The “textbook” phonon mean free path of heat carrying phonons in silicon at room temperature is $\sim 40\mathrm{nm}$. However, a large contribution to the thermal conductivity comes from low-frequency phonons with much longer mean free paths. We present a simple experiment demonstrating that room-temperature thermal transport in Si significantly deviates from the diffusion model already at micron distances. Absorption of crossed laser pulses in a freestanding silicon membrane sets up a sinusoidal temperature profile that is monitored via diffraction of a probe laser beam.
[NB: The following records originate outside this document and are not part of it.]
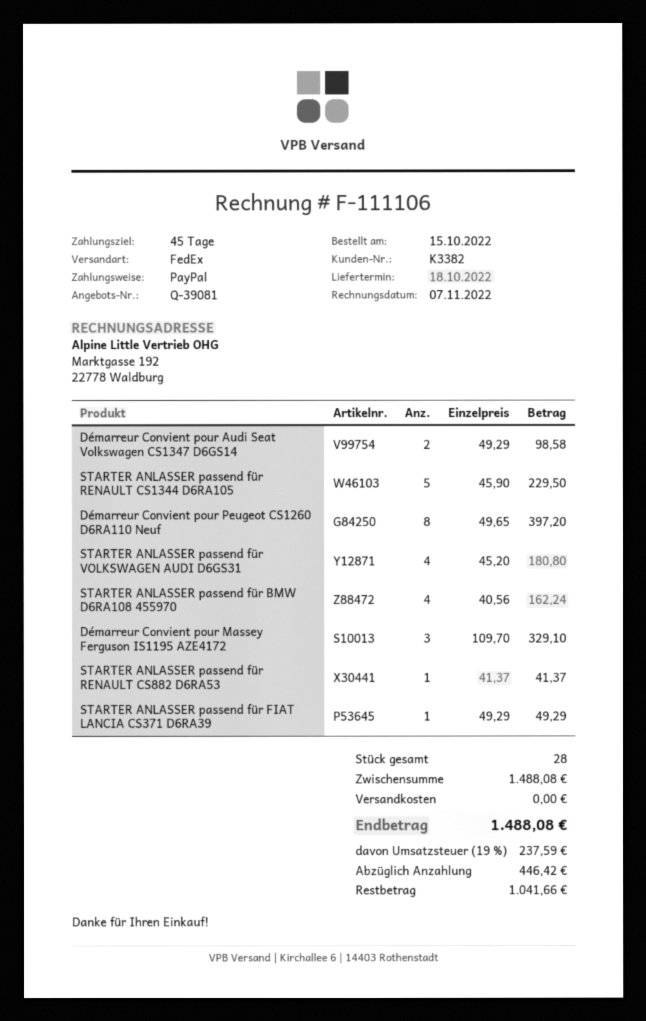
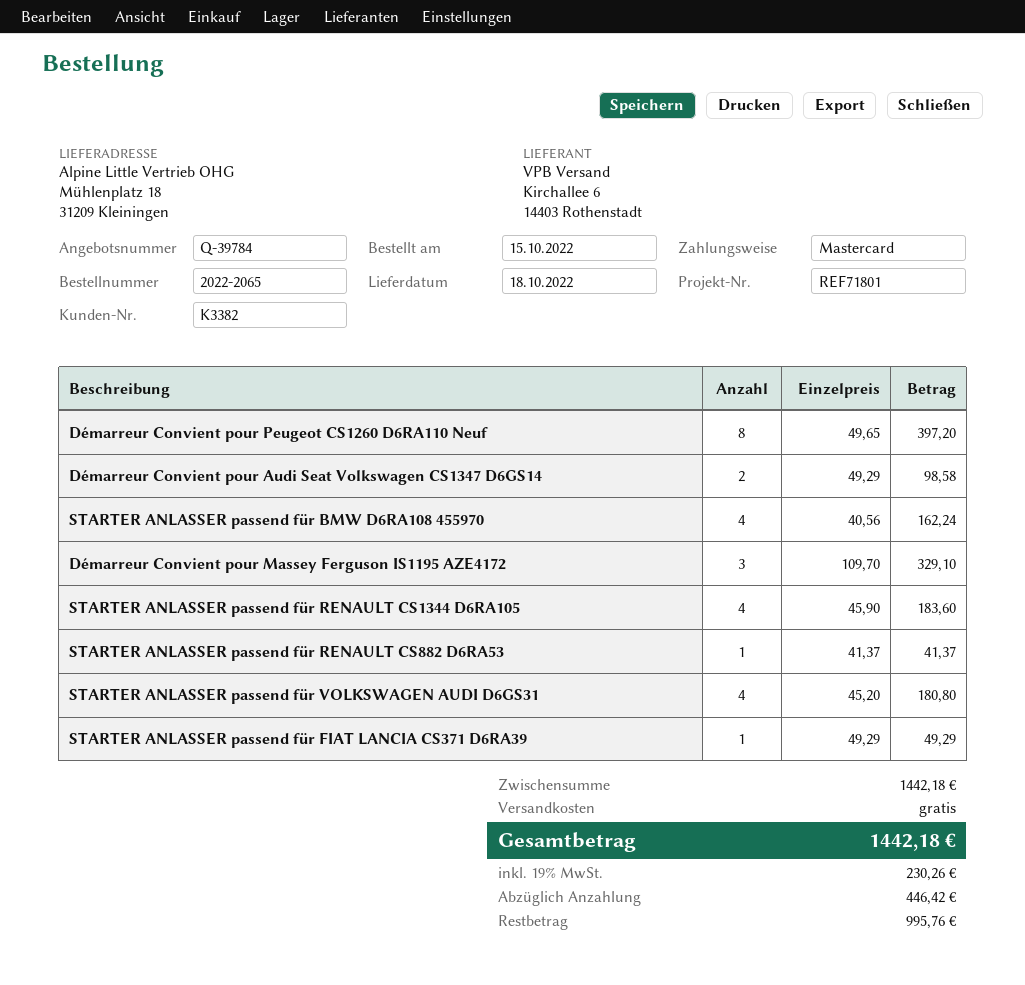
quote number: Q-39081 -> Q-39784
payment method: PayPal -> Mastercard
STARTER ANLASSER passend für RENAULT CS1344 D6RA105: 5 x 45.90 = 229.50 -> 4 x 45.90 = 183.60
subtotal: 1488.08 -> 1442.18
tax: 19% = 237.59 -> 19% = 230.26
total: 1488.08 -> 1442.18
balance: 1041.66 -> 995.76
By changing the period of the thermal grating we vary the heat transport distance within the range $\sim 1–10\mu \mathrm{m}$. At small distances, we observe a reduction in the effective thermal conductivity indicating a transition from the diffusive to the ballistic transport regime for the low-frequency part of the phonon spectrum.

Figure 1

Schematics of the sample and the experiment. (a) Freestanding Si membranes are fabricated from SOI wafers by backside etching. (b) Pump pulses are crossed in the silicon membrane, generating the transient thermal grating monitored via diffraction of the probe beam. Diffracted probe light is combined with a reference beam and directed to a fast detector.

Figure 2

Experimental data from membrane 1. (a) Thermal decay traces for transient grating periods ranging from 3.2 to $18\mu \mathrm{m}$. The decay time increases with the grating period. The inset shows the complete trace for the $7.5\mu \mathrm{m}$ period. (b) Thermal grating decay rate versus the grating wave vector squared showing the departure from diffusive behavior. The dashed line representing the diffusion model was obtained by fitting the low-wave-vector data in the range $L=15–25\mu \mathrm{m}$.

Figure 3

(a) The normalized effective thermal conductivity versus transient grating period compared with theory. (b) The calculated effective thermal conductivity as a function of the grating period and the membrane thickness.